Clairement, ça prouve que la décomposition de la social-démocratie ne renforce pas la gauche. Ce qui est un scénario imprévu. Le travail de décervelage et d’ahurissement qui est mené par les leaders sociaux-démocrates se paye comptant : l’égarement de l’opinion des travailleurs. Cette désorientation s’est surtout traduite par de l’abstention. Il y a pourtant un aspect positif que j’observe en France. C’est que ça s’est aussi traduit, en partie, par un renforcement de l’écologie politique. Incontestablement, même si on désapprouve les orientations stratégiques des écolos, il y a quand même un contenu progressiste.

Évidemment, je préfèrerais que ça se tourne vers nous mais, honnêtement, je ne suis pas désolé que les écologistes en aient capté l’essentiel. C’est plutôt un bon signe. D’ailleurs à l’heure qu’il est, le potentiel réformiste de l’écologie politique est supérieur en France à celui du mouvement socialiste.

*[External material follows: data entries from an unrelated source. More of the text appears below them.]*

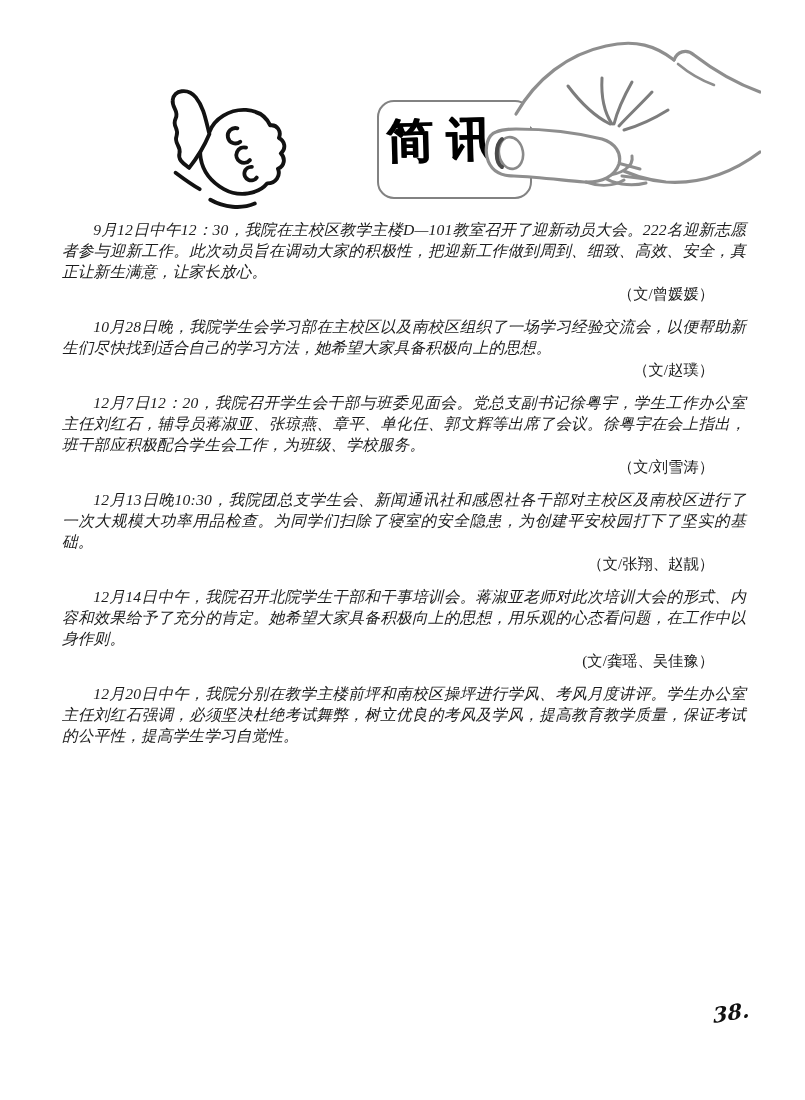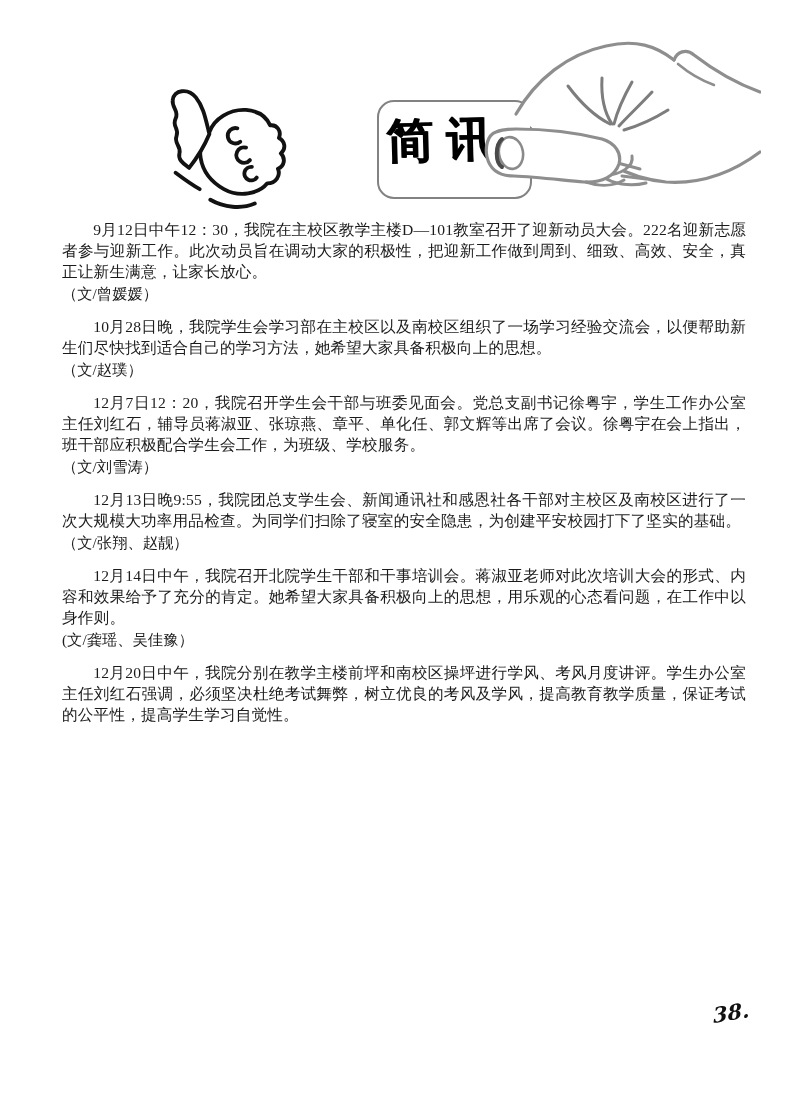"9月12日中午12：30，我院在主校区教学主楼D—101教室召开了迎新动员大会。" .news-text { font-style: none -> italic }
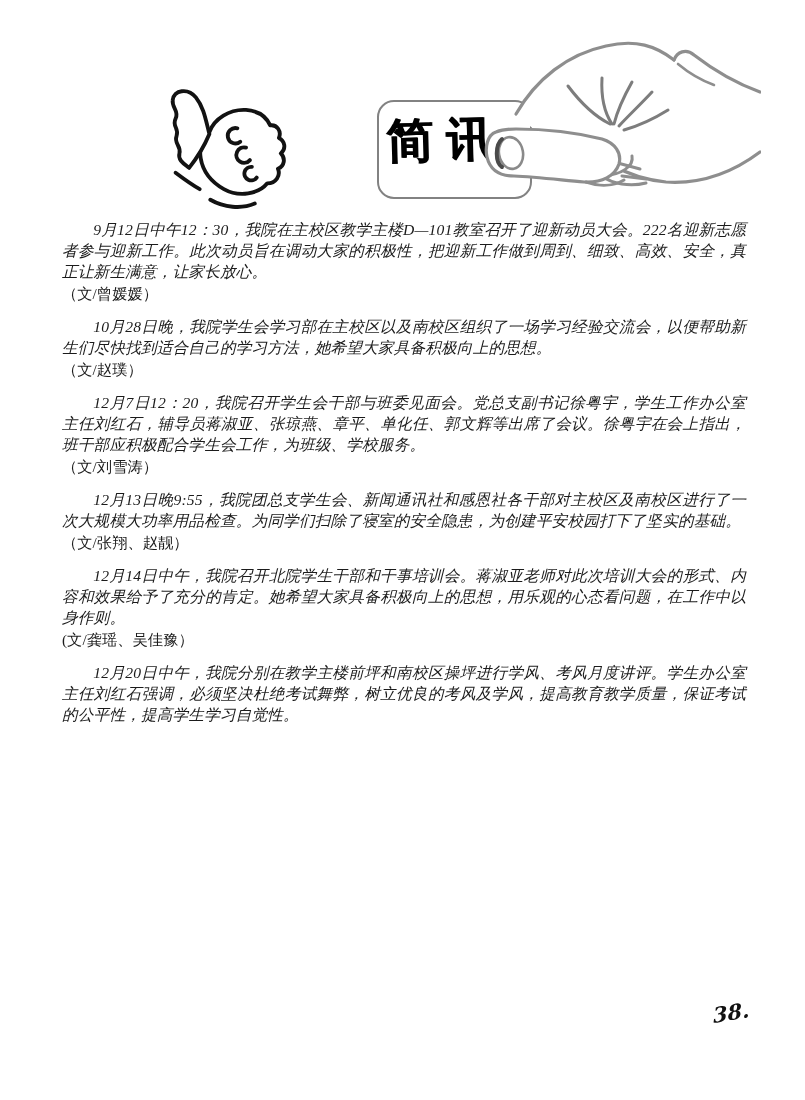"（文/曾媛媛）" .news-byline { text-align: none -> right }
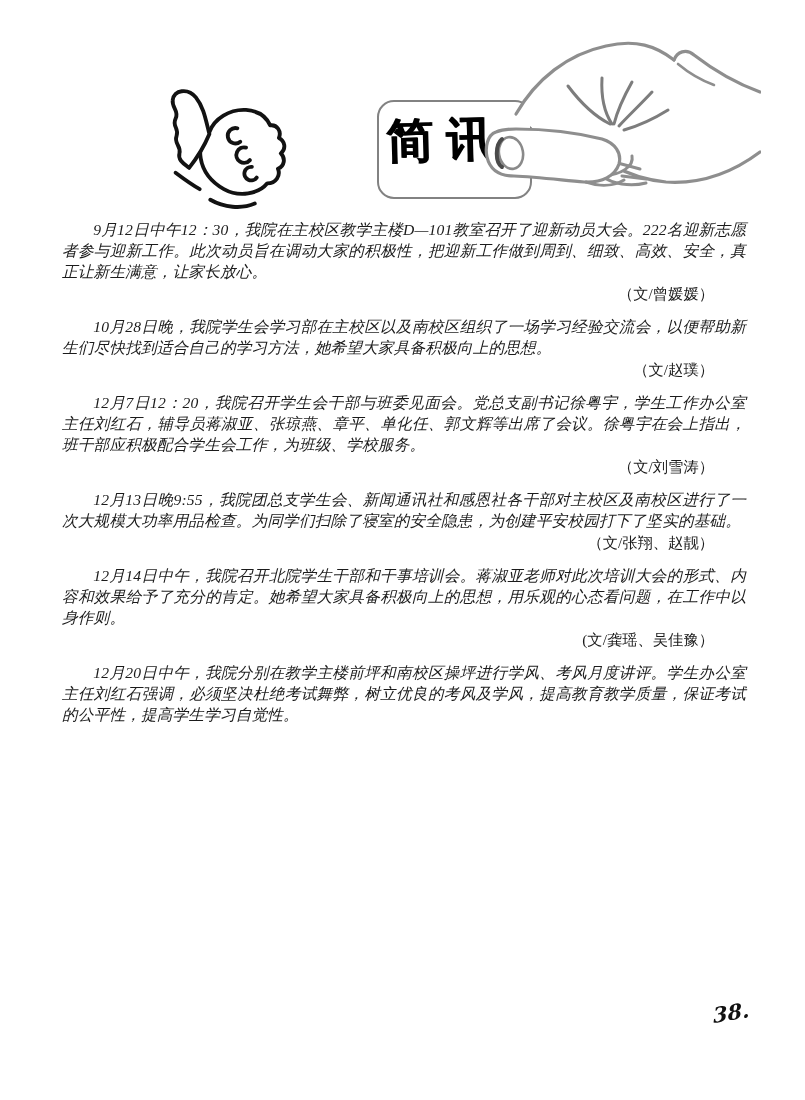"12月13日晚9:55，我院团总支学生会、新闻通讯社和感恩社各干部对主校区及南校" p.news-text { text: 9:55 -> 10:30 }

C’est aussi pour ça que nous avons fait de l’écologie un des thèmes centraux de notre « remue-méninges ». Car contrairement à ce que croyait la première gauche, l’écologie politique n’abaisse pas le niveau d’exigence sociale. Ce n’est pas vrai. Moi je considère que l’écologie élève l’exigence révolutionnaire d’un projet de gauche.

(1) Interview donnée avant que ne tombent les bons résultats de Die Linke dans la Sarre, en Saxe et en Thuringe.